6 Comments

"The general idea that holds this tradition of critics together is the conviction that some account of what people are for and of the conditions under which they flourish should inform our evaluation of technology. I recognize now as I did then that this can be contested and contentious territory, but I fear that unless we figure out how to at least raise these questions we will proceed down a path toward de facto post-humanism."

You've made me think of the section "Gods That May Serve" in Neil Postman's book, The End of Education. It struck me when I first read it that some of the contenders in his pantheon (America, Spaceship Earth, universalism) were already deceased, culturally speaking. It's sometimes amazing how fast things move. Now, you can hear people speak giddily about pushing past human limits, while others are adamant that an equal distribution of posthumanism is the only real issue. Most people still aren't paying much attention, or can't afford or stand to.

But that could change soon. Having just finished a handful of books on climate change, it's on my mind how our increasingly desperate situation might alter our perspective toward the technological measures at our disposal, as it's begun to already with GMOs and nuclear power. The dire environmental situations arriving now, which will intensify over the coming decades, are a far more real and imminent threat than runaway AI. It may not be Neuralink that we reach for in desperation, but desperate we'll be, and I suspect there will be many tragic choices to make.

Sorry for the gloomy thoughts, but it's been that kind of year, I suppose.

Expand full comment

Btw, I'd be quite interested in the collection you're imagining, should you ever decided to go through with it.

Expand full comment

Cataclysm may be a good path out of technopolis, for some.

Expand full comment

The technological perspective you describe here makes me wonder about notions of justice as another way of thinking about human goods or flourishing. What does Musk think of justice? It seems to me that the more technology we adopt, the more we align our notions of justice with the work of adopting more technology. Justice will be served when everyone has a neuralink or a laptop or access to high speed internet. Injustice is not being sufficiently connected with technology.

Or maybe notions of justice don't make sense from a technological perspective?

Expand full comment

Hasn't the presumption been that technology is value-free, and however people use it will serve good and just ends, because people are good? There has literally been an enforced ban in mainstream public discourse outside the fringes against saying there are a lot of sick and evil people out there. This has been demolished, but the technocapital class has no idea how to respond.

Expand full comment

The humanist project is a good one, and it exists.
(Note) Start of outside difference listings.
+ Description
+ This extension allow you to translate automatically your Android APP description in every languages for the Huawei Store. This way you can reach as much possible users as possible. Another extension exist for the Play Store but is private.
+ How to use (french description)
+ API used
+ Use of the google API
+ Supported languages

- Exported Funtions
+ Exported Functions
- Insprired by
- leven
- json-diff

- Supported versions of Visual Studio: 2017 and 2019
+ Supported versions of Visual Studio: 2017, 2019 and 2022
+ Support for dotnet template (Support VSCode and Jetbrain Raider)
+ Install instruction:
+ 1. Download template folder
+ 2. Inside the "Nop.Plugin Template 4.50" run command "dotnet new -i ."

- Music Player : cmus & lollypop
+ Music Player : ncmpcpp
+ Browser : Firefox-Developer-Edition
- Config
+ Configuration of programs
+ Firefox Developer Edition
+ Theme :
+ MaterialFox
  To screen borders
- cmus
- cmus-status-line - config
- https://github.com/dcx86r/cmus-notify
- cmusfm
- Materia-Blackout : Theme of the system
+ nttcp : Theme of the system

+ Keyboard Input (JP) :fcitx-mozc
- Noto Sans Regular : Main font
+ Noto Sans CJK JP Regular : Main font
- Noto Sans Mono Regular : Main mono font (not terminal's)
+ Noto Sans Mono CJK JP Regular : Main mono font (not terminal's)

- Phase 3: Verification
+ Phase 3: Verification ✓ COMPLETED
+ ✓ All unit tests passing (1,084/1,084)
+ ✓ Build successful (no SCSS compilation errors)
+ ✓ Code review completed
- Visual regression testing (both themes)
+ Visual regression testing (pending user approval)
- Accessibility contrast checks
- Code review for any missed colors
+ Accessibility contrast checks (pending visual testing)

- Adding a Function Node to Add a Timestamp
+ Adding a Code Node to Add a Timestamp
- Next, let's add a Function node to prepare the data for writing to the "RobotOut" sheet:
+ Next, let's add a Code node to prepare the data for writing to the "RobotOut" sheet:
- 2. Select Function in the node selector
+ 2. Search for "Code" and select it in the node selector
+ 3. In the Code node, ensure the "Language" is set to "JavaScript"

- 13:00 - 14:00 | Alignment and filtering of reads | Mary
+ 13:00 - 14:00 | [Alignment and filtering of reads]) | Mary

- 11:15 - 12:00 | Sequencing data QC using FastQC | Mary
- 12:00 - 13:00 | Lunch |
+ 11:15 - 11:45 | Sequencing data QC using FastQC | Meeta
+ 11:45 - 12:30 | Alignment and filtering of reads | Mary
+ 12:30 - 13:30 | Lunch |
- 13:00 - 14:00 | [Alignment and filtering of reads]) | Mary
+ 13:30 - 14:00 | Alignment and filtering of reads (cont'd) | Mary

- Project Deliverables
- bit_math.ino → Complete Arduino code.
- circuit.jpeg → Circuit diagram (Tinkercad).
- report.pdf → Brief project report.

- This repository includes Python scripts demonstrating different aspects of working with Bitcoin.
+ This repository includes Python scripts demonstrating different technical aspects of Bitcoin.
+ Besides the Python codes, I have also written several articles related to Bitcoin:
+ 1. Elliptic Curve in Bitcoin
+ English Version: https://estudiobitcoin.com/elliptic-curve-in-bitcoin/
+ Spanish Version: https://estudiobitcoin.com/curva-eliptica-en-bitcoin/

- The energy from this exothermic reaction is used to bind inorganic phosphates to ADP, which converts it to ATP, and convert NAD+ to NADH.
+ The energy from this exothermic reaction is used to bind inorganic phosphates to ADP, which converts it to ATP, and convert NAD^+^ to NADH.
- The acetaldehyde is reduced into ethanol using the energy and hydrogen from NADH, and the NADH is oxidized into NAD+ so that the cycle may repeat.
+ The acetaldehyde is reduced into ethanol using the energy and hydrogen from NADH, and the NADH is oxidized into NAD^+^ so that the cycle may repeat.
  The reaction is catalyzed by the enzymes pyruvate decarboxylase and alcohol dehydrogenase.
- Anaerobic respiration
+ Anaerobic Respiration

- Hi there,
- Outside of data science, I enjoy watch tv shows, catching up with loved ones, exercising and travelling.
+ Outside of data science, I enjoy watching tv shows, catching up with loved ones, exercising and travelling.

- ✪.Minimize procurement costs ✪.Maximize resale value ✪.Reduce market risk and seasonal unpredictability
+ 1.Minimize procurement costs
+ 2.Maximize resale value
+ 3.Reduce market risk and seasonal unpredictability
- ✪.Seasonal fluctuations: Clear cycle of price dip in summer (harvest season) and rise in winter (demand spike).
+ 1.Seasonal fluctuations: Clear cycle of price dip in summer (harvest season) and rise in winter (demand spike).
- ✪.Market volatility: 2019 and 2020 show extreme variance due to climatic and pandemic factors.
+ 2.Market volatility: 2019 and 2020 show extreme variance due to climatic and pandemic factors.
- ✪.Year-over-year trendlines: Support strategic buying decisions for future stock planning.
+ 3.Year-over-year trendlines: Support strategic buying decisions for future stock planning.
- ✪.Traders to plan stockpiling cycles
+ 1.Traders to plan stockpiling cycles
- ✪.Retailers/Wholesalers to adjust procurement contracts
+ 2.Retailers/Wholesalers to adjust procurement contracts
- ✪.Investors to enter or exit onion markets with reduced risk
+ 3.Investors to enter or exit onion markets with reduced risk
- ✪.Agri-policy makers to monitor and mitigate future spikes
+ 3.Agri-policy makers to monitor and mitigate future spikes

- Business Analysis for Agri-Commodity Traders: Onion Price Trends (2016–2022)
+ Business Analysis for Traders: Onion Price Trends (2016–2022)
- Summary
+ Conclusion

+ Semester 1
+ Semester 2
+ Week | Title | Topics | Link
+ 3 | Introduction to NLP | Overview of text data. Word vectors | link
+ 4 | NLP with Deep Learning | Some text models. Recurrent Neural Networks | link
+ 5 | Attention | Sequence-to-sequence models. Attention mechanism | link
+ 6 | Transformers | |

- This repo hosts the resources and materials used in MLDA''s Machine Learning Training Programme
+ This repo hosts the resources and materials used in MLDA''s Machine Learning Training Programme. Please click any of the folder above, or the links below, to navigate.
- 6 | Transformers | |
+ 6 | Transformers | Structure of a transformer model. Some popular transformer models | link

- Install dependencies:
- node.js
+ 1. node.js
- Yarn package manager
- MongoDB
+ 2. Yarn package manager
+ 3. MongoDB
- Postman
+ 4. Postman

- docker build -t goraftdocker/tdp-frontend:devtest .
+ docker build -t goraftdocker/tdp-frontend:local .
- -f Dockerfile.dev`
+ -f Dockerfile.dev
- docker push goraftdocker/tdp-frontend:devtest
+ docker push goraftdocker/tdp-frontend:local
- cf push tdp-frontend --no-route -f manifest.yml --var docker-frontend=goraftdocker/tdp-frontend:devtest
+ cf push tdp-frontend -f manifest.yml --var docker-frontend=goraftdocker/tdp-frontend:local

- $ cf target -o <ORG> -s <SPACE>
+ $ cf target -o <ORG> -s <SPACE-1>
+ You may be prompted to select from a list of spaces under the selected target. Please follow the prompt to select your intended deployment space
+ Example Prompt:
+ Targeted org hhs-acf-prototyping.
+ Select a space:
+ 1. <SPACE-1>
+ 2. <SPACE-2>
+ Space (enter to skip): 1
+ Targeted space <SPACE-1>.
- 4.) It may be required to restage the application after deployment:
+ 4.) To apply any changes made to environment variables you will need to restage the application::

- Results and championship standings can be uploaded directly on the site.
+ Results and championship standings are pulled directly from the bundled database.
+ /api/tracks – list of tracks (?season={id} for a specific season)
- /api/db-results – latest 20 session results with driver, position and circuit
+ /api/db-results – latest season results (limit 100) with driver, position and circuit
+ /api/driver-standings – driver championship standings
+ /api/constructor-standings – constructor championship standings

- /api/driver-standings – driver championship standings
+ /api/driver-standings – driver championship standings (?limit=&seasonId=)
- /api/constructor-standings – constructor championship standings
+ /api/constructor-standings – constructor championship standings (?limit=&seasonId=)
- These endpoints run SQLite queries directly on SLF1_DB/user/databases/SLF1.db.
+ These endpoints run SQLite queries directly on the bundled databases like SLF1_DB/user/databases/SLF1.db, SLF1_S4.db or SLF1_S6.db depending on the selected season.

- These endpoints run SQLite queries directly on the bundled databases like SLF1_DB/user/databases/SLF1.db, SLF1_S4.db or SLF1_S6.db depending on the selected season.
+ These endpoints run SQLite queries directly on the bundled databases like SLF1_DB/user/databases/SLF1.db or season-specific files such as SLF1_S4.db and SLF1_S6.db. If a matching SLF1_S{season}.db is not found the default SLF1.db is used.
I'm sure there are many small experiments. Dark Mountain has been one, but they built their manifesto out of Robinson Jeffers' antihumanism, which was a response to the first industrial world wars. Humanism today has to be an antithesis to the early modern form of it, particularly for its part in colonialism and the nation state which remains a hierarchy of power delegated by power and its tokens, like "whiteness." What was good can be recovered or restored, but there is a lot to santize and purge. So, the challenge of a high-level humanist project would be all the ugliness that comes with ideology and the existing political spectrum. It might be better to skip that and go down to a more practical level and just enhgage in counterfoil research. Instead of arguing over what the humand and good is, look at what a tool is like, concretely, in your hands, in a certain group.

I can't think of a single statement from Jacobs I've ever liked. Wanting to escape into anything from Tolkien seems symptomatic of nothing good. Bombadil (and Radagast) were relicts surviving in remote pockets of no value to anyone...yet. Most of us live in the cities, or somewhere of greater interest to extractive powers, so Gandalf is probably the best model. It occurred to me he is a shaman many years ago, but yesterday it came to me that Bombadil and Radgast are orality close to the point where hominization itself is new and the boundary between persons and animals is not quite defined. Gandalf is from a highly literate age who can speak or understand a little of many languages, including the animals, and he respects the older ways that have retreated into tiny pockets where they still have a little power. Gandalf also understands the power of the industrial and remote communications era associated with Saruman. That's the kind of flexibility necessary to cope with moving between these worlds, surviving, and resisting.